Interestingly, each time the Red Commander had warned for or spoken of an imminent attack, it soon after happened, thus confirming suspicions about his involvement in the assaults. In fact, the day after he was suspended from the army by Army Commander Anupong Paochinda for breaching official disciplines, Anupong's office at the Royal Thai Army Headquarters was bombed by grenades launched from a M79 rocket launcher, which left the office demolished. Eventually on the evening of 13 May, Seht Daeng was himself shot in the head, apparently by a sniper, whilst being interviewed at Rachaprasong intersection by a reporter from the New York Times. He was critically wounded and hospitalized, but died three days later.

In a bid to end the crippling protests, the Prime Minister announced he was willing to hold elections on 14 November should the Red Shirts accept the offer, but shelved the plan because demonstrators refused to leave their encampment. On 19 May, the Army, backed by armoured personnel carriers moved in and the rally was broken up in a final series of violent clashes, resulting in the deaths of 11 protestors and an Italian journalist, and arson attacks that destroyed many key buildings in Bangkok, including Central World Shopping Centre (fig.).

Most Red Shirt leaders surrendered and were arrested or fled and are wanted on terrorism charges for their roles in the rally, with many of the arsonists still at large. The total number of casualties by the end of the two-month-long mass rally stood at 87 dead and well over a thousand injured. In the wake of the rally and subsequent riots, martial law was declared in Bangkok and most of the provinces.

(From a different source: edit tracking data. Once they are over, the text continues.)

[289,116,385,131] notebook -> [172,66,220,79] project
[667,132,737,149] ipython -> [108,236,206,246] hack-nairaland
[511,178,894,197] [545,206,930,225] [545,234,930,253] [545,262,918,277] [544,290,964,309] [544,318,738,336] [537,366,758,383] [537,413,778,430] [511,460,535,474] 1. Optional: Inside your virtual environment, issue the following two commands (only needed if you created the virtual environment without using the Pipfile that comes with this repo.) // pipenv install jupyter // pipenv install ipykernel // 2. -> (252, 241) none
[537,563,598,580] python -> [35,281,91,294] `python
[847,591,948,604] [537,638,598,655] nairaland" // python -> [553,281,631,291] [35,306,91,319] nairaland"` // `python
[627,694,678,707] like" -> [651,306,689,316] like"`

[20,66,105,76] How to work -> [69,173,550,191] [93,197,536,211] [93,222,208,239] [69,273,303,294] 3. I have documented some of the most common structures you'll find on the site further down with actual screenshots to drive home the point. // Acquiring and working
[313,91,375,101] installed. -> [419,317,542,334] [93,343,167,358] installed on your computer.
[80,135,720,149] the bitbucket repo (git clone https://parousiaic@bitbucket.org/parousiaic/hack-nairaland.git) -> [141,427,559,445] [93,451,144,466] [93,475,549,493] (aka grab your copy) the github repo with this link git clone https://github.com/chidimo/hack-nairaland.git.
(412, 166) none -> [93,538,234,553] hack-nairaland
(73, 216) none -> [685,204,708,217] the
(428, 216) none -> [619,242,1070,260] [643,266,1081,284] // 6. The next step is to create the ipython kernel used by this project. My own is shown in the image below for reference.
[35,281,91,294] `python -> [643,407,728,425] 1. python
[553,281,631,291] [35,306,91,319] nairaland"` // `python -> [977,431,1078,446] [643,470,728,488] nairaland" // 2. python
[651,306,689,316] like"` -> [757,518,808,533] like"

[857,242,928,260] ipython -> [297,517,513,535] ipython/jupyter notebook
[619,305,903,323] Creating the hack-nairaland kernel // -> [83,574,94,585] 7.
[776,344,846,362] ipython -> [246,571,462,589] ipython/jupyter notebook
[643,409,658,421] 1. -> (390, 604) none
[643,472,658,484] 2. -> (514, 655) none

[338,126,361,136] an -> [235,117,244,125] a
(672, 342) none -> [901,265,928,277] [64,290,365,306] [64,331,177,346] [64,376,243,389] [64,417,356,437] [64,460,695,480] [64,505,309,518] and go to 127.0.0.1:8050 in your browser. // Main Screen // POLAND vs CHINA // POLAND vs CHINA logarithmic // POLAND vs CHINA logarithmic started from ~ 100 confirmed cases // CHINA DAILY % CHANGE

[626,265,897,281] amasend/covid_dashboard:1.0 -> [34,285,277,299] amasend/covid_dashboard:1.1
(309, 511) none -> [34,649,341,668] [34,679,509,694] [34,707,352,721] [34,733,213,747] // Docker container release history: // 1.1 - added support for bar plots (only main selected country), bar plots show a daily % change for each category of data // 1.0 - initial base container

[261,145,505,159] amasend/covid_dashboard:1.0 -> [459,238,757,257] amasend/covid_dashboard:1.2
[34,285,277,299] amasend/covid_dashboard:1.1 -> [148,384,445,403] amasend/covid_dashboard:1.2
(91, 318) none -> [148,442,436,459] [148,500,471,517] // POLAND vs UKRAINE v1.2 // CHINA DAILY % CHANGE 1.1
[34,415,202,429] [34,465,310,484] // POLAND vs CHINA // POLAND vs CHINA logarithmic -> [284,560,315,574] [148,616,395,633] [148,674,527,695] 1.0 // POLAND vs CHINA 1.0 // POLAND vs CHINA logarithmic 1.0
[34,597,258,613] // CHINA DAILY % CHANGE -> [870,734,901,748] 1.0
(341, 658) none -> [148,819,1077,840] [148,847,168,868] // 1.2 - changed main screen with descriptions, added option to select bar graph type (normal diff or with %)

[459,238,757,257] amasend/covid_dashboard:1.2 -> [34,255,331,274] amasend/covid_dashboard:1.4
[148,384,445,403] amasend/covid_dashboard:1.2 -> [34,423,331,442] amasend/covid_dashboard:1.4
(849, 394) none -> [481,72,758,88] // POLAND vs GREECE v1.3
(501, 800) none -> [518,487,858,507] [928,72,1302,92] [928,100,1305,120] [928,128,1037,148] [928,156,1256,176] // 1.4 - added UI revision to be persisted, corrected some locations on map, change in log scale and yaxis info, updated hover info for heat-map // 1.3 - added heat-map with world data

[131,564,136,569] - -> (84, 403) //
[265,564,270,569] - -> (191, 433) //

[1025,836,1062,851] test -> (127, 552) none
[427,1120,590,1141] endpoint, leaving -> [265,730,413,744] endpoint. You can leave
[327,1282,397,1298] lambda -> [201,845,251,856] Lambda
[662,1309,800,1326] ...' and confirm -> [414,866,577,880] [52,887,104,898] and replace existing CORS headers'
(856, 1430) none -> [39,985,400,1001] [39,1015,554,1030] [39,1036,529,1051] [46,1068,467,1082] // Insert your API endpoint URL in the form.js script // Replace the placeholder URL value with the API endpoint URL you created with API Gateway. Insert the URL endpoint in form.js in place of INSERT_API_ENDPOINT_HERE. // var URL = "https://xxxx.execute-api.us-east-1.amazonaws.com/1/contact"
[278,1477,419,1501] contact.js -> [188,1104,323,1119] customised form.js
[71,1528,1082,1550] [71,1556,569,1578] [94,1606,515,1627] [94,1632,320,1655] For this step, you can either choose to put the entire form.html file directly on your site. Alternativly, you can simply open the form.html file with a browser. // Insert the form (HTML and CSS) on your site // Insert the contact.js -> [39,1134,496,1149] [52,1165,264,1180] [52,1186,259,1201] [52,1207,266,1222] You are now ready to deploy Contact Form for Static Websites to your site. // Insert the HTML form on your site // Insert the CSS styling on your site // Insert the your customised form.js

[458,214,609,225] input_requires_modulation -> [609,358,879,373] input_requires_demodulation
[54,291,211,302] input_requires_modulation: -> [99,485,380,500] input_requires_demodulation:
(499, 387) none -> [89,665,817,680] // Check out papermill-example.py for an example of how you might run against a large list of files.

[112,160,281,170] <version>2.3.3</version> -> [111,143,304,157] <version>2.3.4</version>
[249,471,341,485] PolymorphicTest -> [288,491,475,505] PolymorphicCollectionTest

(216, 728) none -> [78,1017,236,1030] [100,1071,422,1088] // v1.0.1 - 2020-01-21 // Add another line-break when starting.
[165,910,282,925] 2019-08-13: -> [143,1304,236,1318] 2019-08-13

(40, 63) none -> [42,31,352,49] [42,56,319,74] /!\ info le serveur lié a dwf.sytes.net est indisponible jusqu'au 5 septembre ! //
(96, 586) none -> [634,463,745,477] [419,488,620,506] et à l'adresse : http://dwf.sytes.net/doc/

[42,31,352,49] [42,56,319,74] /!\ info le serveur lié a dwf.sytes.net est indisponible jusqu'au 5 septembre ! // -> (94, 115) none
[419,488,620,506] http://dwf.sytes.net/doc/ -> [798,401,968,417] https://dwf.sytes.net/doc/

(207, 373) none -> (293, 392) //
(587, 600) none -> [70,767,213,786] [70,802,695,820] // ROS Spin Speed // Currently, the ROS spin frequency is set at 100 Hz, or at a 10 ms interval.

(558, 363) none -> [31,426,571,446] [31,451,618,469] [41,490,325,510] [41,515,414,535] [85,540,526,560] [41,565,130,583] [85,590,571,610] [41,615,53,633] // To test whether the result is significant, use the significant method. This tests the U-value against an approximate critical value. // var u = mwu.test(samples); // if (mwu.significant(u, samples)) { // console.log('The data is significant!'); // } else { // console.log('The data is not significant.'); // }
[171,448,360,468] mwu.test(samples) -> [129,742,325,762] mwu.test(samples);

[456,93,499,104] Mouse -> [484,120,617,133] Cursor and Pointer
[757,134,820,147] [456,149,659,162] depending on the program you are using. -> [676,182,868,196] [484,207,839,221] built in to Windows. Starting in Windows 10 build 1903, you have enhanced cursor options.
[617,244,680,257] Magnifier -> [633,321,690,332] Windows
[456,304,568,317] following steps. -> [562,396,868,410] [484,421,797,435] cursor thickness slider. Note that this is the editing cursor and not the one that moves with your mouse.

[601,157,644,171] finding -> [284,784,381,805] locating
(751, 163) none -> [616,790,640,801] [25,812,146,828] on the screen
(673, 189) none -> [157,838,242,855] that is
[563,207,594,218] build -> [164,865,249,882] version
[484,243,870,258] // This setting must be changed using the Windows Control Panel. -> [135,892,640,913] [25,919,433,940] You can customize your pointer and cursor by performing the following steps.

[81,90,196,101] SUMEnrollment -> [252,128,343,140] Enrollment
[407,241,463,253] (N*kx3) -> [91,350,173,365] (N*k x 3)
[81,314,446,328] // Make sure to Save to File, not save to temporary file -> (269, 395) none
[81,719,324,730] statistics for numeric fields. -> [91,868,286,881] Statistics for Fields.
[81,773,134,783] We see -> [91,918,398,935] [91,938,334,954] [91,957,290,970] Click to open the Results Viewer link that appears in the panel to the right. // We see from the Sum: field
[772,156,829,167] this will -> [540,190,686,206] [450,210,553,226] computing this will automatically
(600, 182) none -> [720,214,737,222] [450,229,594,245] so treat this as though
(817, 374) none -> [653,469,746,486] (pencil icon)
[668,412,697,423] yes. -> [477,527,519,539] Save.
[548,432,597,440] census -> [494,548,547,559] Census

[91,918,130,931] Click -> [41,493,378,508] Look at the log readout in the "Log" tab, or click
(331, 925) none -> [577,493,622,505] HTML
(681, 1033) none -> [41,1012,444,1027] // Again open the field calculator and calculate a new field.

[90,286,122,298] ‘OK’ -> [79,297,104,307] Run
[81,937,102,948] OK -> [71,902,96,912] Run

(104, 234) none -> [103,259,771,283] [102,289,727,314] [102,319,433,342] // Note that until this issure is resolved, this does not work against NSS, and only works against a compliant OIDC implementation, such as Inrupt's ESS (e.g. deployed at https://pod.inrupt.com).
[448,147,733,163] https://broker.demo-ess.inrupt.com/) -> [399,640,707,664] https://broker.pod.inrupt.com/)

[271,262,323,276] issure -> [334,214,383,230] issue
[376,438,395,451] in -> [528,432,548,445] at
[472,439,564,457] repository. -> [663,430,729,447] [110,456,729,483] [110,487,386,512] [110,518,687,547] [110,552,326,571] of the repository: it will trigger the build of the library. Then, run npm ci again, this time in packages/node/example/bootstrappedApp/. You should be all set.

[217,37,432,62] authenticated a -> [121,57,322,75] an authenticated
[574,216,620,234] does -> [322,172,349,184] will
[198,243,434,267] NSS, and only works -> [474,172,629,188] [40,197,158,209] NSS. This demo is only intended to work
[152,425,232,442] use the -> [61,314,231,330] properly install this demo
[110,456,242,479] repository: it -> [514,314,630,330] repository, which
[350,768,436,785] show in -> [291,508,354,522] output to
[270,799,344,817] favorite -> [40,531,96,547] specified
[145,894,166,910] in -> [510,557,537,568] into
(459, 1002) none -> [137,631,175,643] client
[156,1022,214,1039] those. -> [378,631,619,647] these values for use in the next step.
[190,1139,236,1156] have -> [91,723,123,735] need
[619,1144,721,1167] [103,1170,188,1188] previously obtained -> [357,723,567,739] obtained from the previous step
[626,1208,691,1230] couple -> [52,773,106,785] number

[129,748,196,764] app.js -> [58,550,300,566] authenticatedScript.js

In the way forward, independent bodies examining a raft of reforms are to present their conclusions by the end of the year, paving the way for a referendum on a new constitution at the start of 2011, with elections scheduled by late spring and a new government under a new constitution perhaps formed by the middle of 2011

This election finally took place on 3 July 2011. In a strategic move the now fugitive Thaksin asked his younger sister Yinglak Shinawat to become leader of the Pheua Thai Party, as such acting as a stand-in for himself.

Though without any prior political experience nor with a clear program or vision, the soon dubbed clone of Thaksin, whose family name is her biggest asset but also her most controversial, quickly became very popular, not in the least by maKing populist promises of exaggerated increases in people's wages and tablet computers for all students (fig.). The fact that she had before lied in court to protect her brother seemed to have had little impact on her popularity, especially in Thaksin's former strongholds of the North and Isaan.

With 264 seats out of 500 in the House of Representatives, the Pheua Thai party secured a clear majority in the general election, which allowed Yinglak Shinawat to become Thailand's first female Prime Minister.